Scientist Bioprocessing Technology Institute, Singapore
Abstract: As a cell type with minimal risk of causing graft-versus-host disease, natural killer (NK) cells are of interest for clinical applications in allogeneic adoptive cell therapy, particularly with chimeric antigen receptor-based therapies. In contrast to T cells, they are also able to mediate tumour cell killing via a variety of pathways, including direct ligand activation and antibody-dependent cellular cytotoxicity. The expansion of large NK cell quantities from healthy donors is still a technical challenge, with limited cell numbers available via the culture of primary cells. To address this, functional protocols to produce NK cells from induced pluripotent stem cells (iPSCs) at laboratory scale have been developed.
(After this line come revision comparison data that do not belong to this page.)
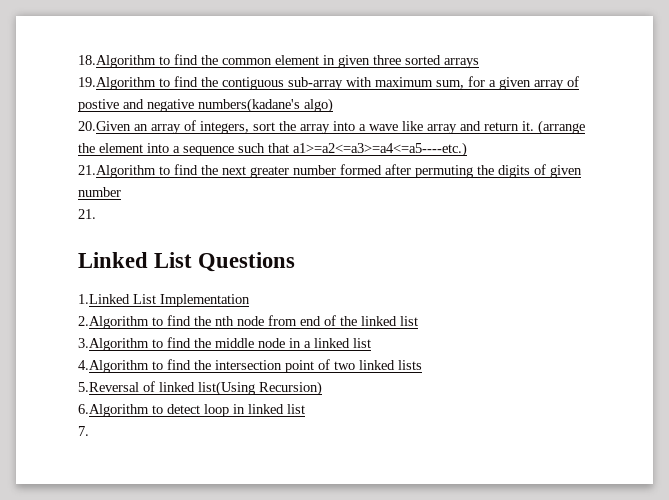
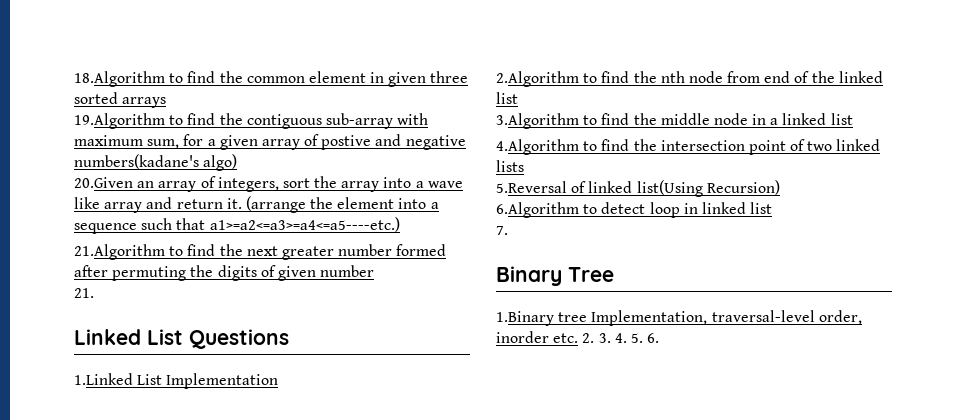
(89, 431) none -> [496,266,614,286] [496,310,862,326] [496,331,660,343] // Binary Tree // 1.Binary tree Implementation, traversal-level order, inorder etc. 2. 3. 4. 5. 6.

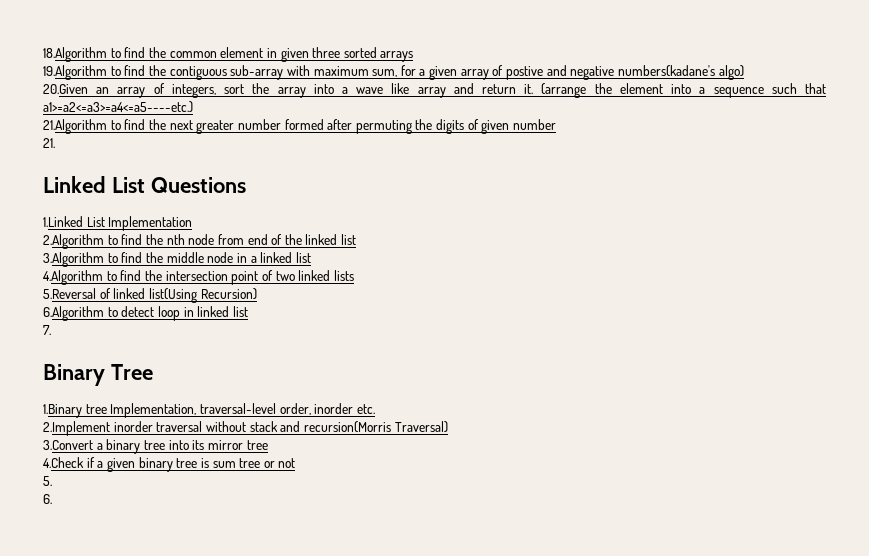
[582,333,627,343] 2. 3. 4. -> [43,421,448,436] [43,439,268,454] [43,457,296,472] // 2.Implement inorder traversal without stack and recursion(Morris Traversal) // 3.Convert a binary tree into its mirror tree // 4.Check if a given binary tree is sum tree or not //
(643, 338) none -> (52, 481) //

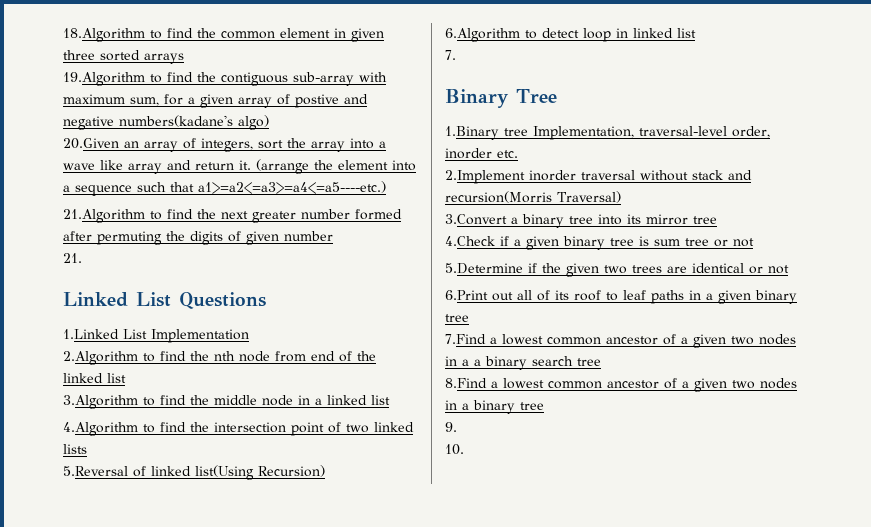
[43,476,52,486] [43,494,52,504] 5. // 6. -> [445,263,789,277] [445,290,797,304] [445,314,469,322] [445,334,796,348] [445,356,601,370] [445,378,797,392] [445,400,544,414] [445,422,457,432] [445,444,464,455] 5.Determine if the given two trees are identical or not // 6.Print out all of its roof to leaf paths in a given binary tree // 7.Find a lowest common ancestor of a given two nodes in a a binary search tree // 8.Find a lowest common ancestor of a given two nodes in a binary tree // 9. // 10.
However, these established protocols have process development challenges, including the use of unscalable plate-bound DLL4 to provide Notch signalling. Here, we outline the development of a scalable protocol for the differentiation of iPSCs to NK cells. Using DLL4-conjugated microbeads, we have developed a differentiation protocol that is amenable to scale-up studies, in particular dynamic cell culture systems that are compatible with eventual bioreactor-scale processes – the addition of DLL4 microbeads under wave-like mixing conditions provides the differentiating cells with sufficient Notch signalling required for the HSPC-to-NK cells differentiation phase. Using this protocol, we can generate approximately 10^3 NK cells from each iPSC over the course of 3.5 weeks, producing functional NK cells that can be further expanded. The process outlined here has implications for the scalable manufacture of NK cells, which will be required to produce sufficient quantities of this class of cell therapeutics for clinical applications.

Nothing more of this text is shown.